Operators

MPOHamiltonian

usage

We represent all quantum hamiltonians in their mpo form. As an example, the following bit of code constructs the ising hamiltonian.

(sx,sy,sz,id) = nonsym_spintensors(1//2);
data = Array{Any,3}(missing,1,3,3);
data[1,1,1] = id;
data[1,1,2] = -sz;
data[1,2,3] = sz;
data[1,1,3] = 3*sx;
ham = MPOHamiltonian(data);

When we work with symmetries, it is often not possible to represent the entire hamiltonian as a sum of a product of one-body operators. In xxz for examples, only the sum (sx sx + sy sy + sz sz) is su(2) symmetric, but individually none of the terms are. It is for this reason that we use 4 leg mpo tensors in this hamiltonian object. The following bit of code

ham[1,1,1]

Will print out a tensormap mapping (virtual space x physical space) to (physical space x virtual space). The conversion to mpo tensors was done automagically behind the scenes!
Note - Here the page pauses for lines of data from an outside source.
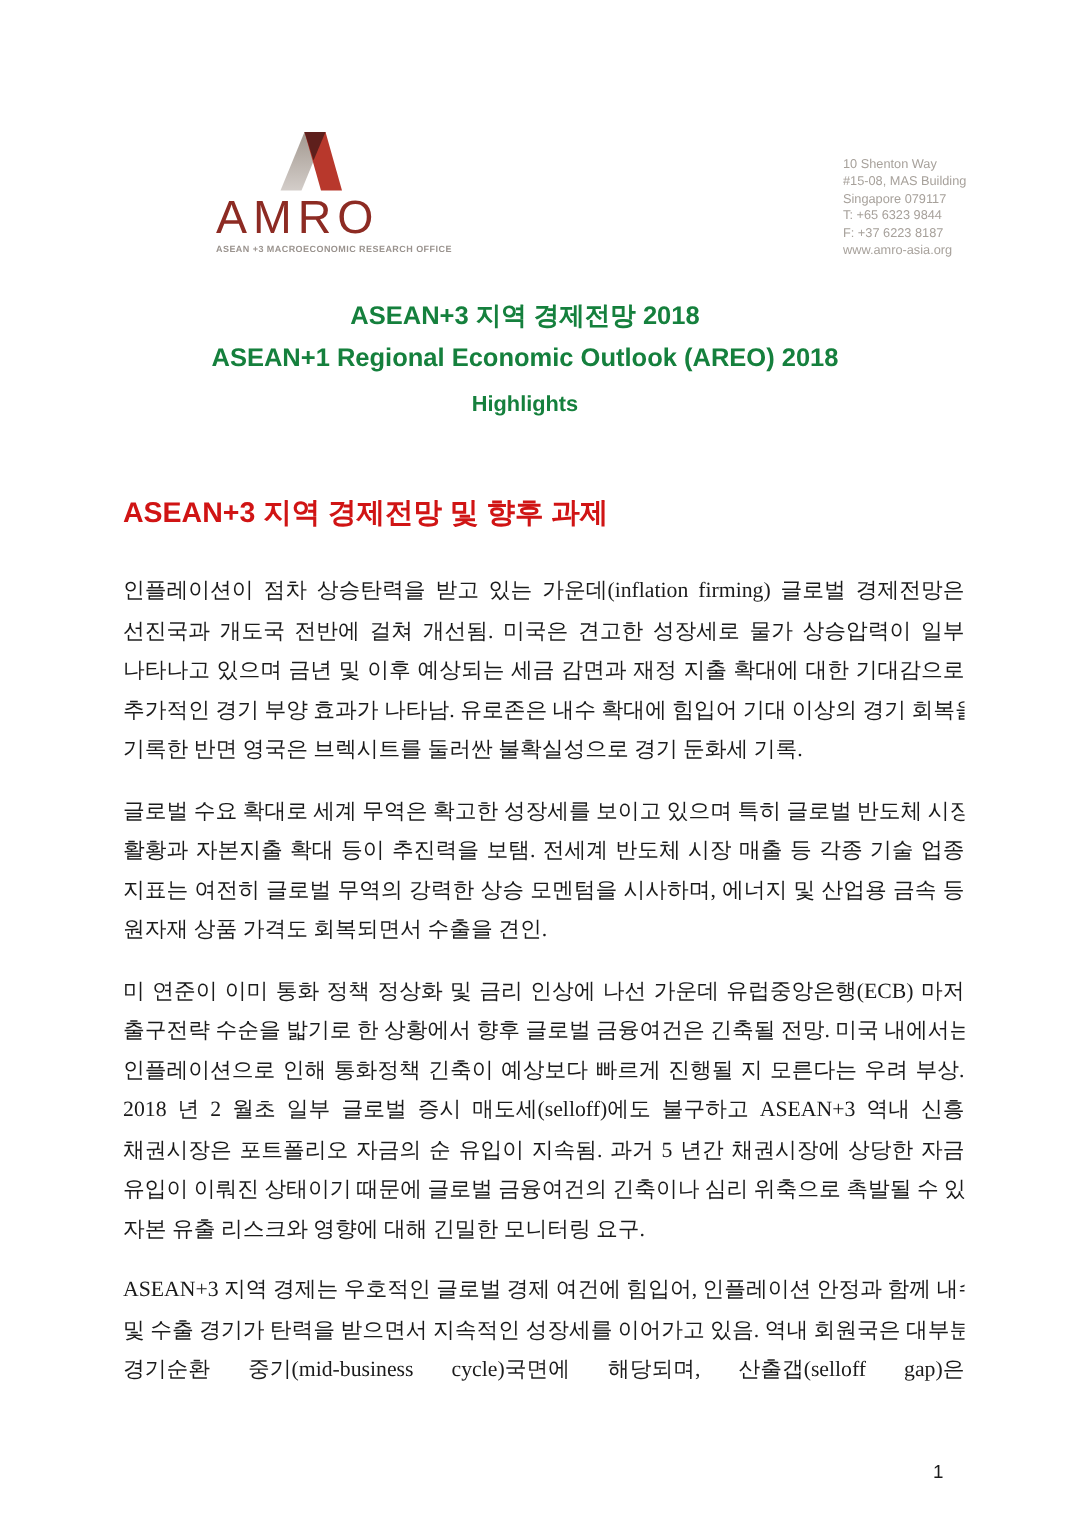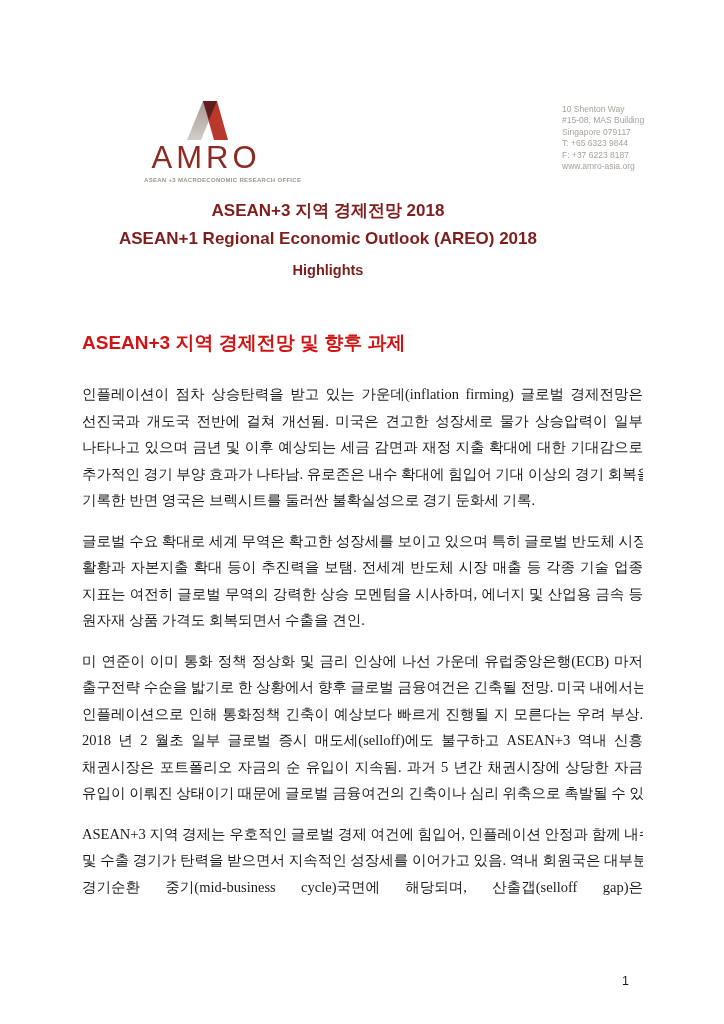--- a/index.html
+++ b/index.html
@@ -9,7 +9,7 @@
   }
 
   
-  .logo { position:absolute; left:144px; top:97px; width:124px; text-align:center; }
+  .logo { position:absolute; left:144px; top:84px; width:124px; }
   .logo-mark { display:block; margin:0 auto; }
   .wordmark {
     margin-top:1px; font-size:31px; line-height:1; letter-spacing:4px;

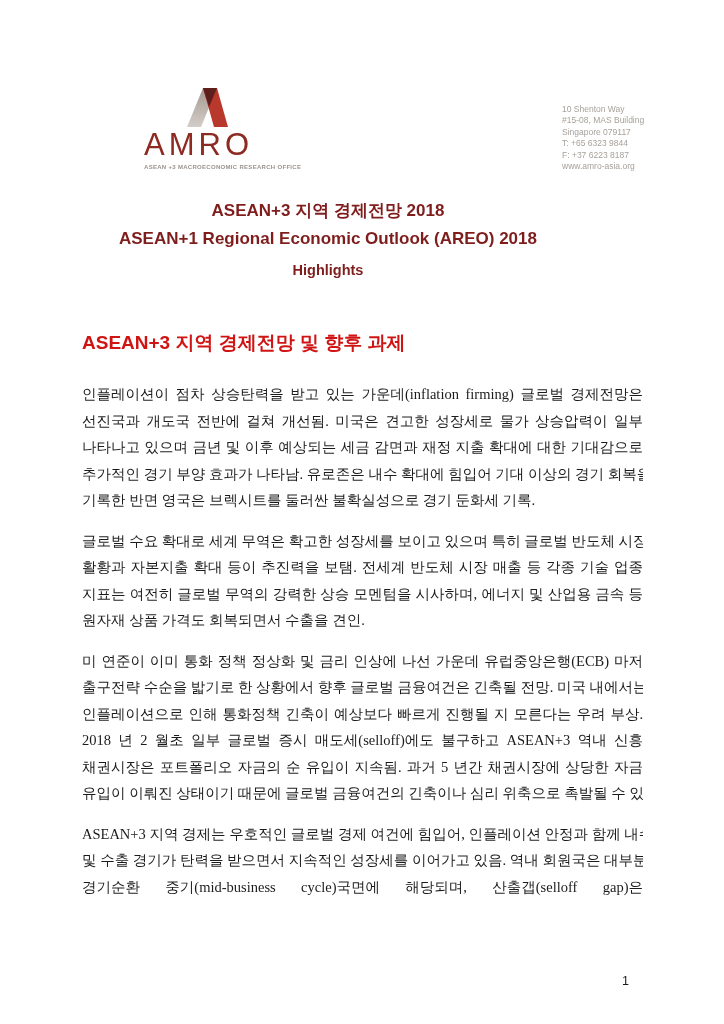--- a/index.html
+++ b/index.html
@@ -28,7 +28,7 @@
 
   
   .tline { position:absolute; left:0; width:656px; text-align:center;
-           font-weight:bold; color:#7f1d1d; line-height:24px; }
+           font-weight:bold; color:#15803d; line-height:24px;padding-left:22px; }
   .t1 { top:199px; font-size:17px; }
   .t2 { top:227px; font-size:17px; }
   .t3 { top:258px; font-size:14.5px; }

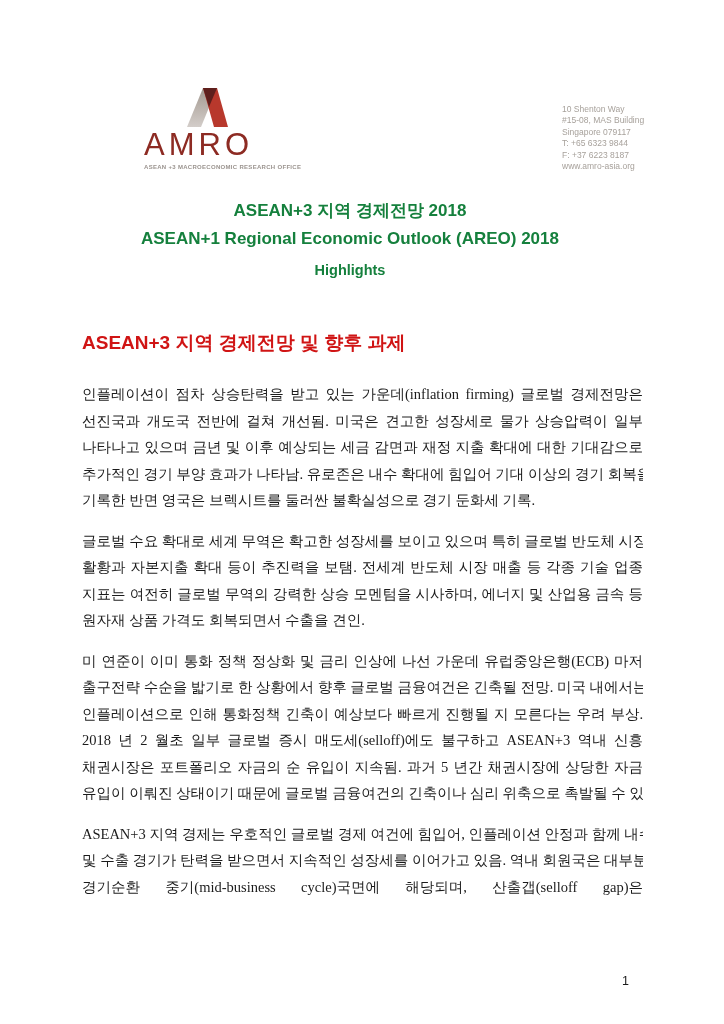--- a/index.html
+++ b/index.html
@@ -112,6 +112,7 @@
       <div class="bodyline">2018 년 2 월초 일부 글로벌 증시 매도세(selloff)에도 불구하고 ASEAN+3 역내 신흥</div>
       <div class="bodyline">채권시장은 포트폴리오 자금의 순 유입이 지속됨. 과거 5 년간 채권시장에 상당한 자금</div>
       <div class="bodyline">유입이 이뤄진 상태이기 때문에 글로벌 금융여건의 긴축이나 심리 위축으로 촉발될 수 있는</div>
+      <div class="bodyline end">자본 유출 리스크와 영향에 대해 긴밀한 모니터링 요구.</div>
     </div>
 
     <div class="para">

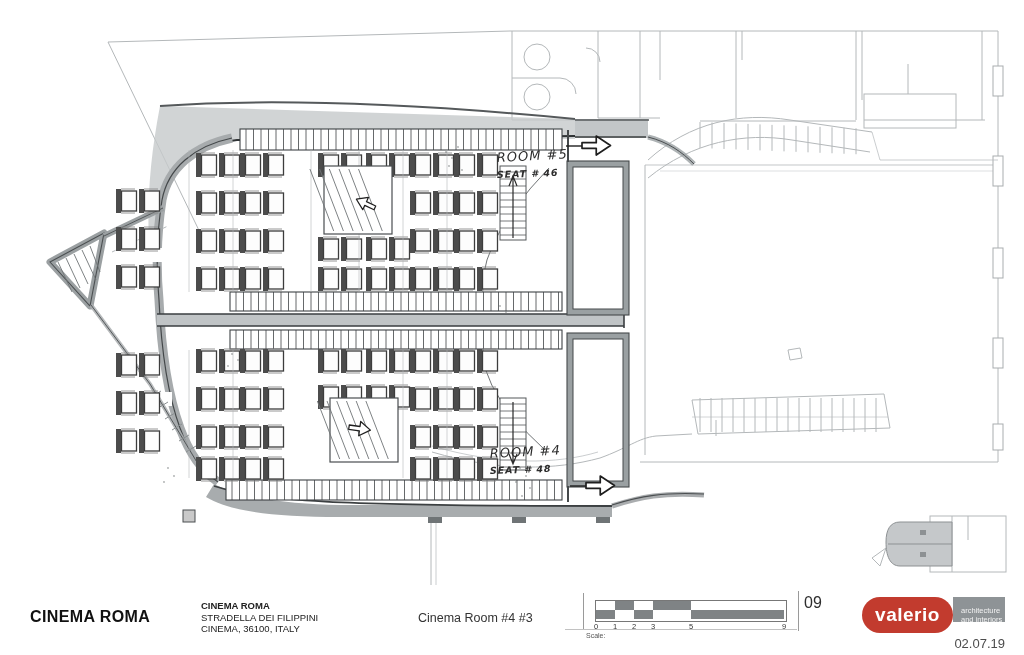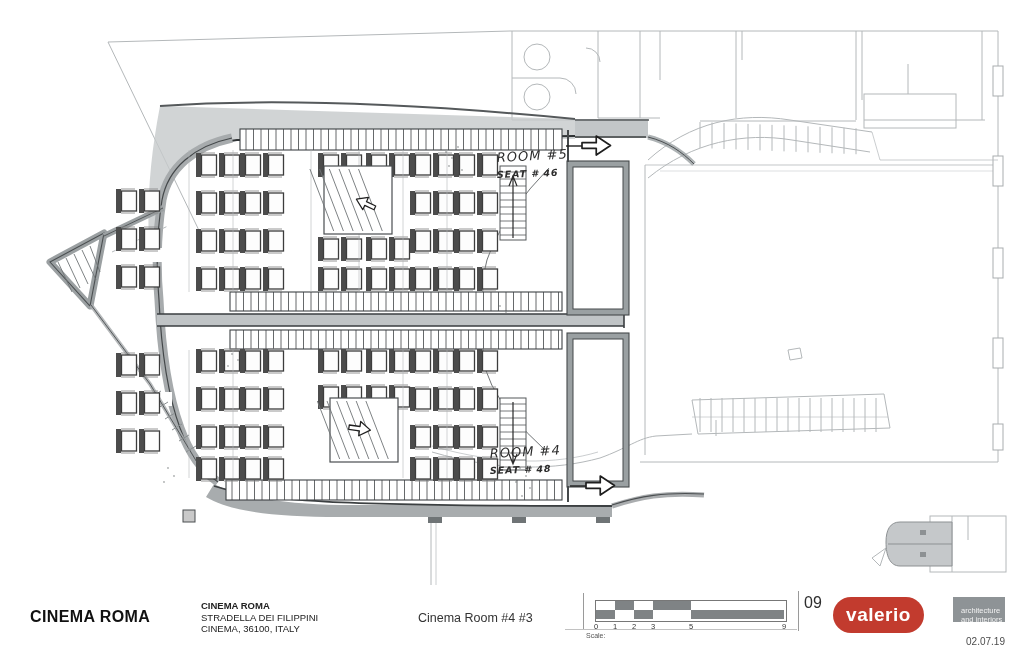--- a/index.html
+++ b/index.html
@@ -22,7 +22,7 @@
   .tick{position:absolute;top:622px;font-size:7.5px;color:#333;transform:translateX(-50%);}
   .scale-label{position:absolute;left:586px;top:632px;font-size:7px;color:#555;}
   .sheet-no{position:absolute;left:804px;top:594px;font-size:16px;color:#2e2e2e;}
-  .logo-red{position:absolute;left:833px;top:597px;width:91px;height:36px;background:#c23b2e;
+  .logo-red{position:absolute;left:862px;top:597px;width:91px;height:36px;background:#c23b2e;
             display:flex;align-items:center;justify-content:center;border-radius:18px;}
   .logo-red span{color:#fff;font-weight:bold;font-size:19px;letter-spacing:.5px;}
   .logo-gray{position:absolute;left:953px;top:597px;width:52px;height:24px;background:#8e9396;

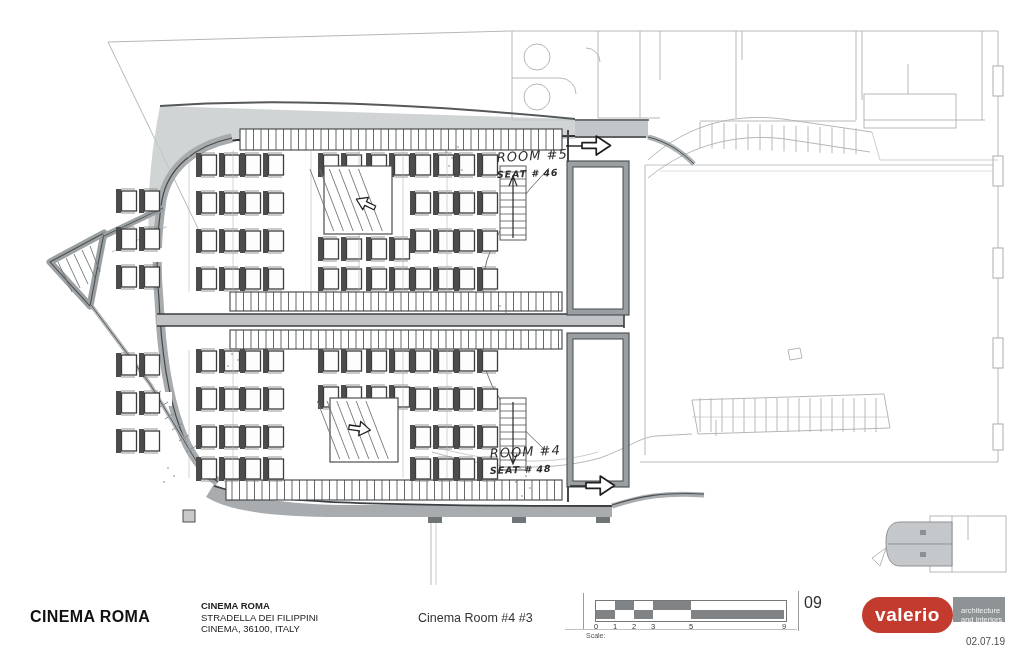--- a/index.html
+++ b/index.html
@@ -28,7 +28,7 @@
   .logo-gray{position:absolute;left:953px;top:597px;width:52px;height:24px;background:#8e9396;
              color:#f2f2f2;font-size:7.5px;line-height:9px;padding:9px 0 16px 8px;box-sizing:border-box;}
   .tb-date{position:absolute;left:938px;top:636px;width:67px;text-align:right;
-           font-size:10px;color:#4c4c4c;}
+           font-size:13px;color:#4c4c4c;}
 </style>
 </head>
 <body>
MPOHamiltonian are always assumed to be periodic in the first index (position). In this way, we can both represent periodic infinite hamiltonians and place dependent finite hamiltonians.

implementation details

The mpohamiltonian has 3 fields:

Os::PeriodicArray{Union{E,T},3}
domspaces::PeriodicArray{S,2}
pspaces::PeriodicArray{S,1}

Where T<:MPOTensor, E<:Number

When indexing the hamiltonian at index [i,j,k], the code looks up the corresponding field in Os[i,j,k]. Either that element is a tensormap, in which case it gets returned. If it equals zero(E), then we return a tensormap

domspaces[i,j]*pspaces[i] ← pspaces[i]*domspaces[i+1,k]

wither norm zero. If the element is a nonzero number, then implicitly we have the identity operator there (multiplied by that element). Of course in that case,

domspaces[i,j] == domspaces[i+1,k]

Otherwise the identity operator can't be uniquely defined.

The overarching idea is that the user never has to worry about these inner fields, and can act as if the mpohamiltonian is a 3 dimensional array of tensormaps, while we optimize behind the scenes for the special cases where the operator is zero or the identity.

InfiniteMPO

This operator is used for statistical physics problems. It is simply a periodic array of mpo tensors.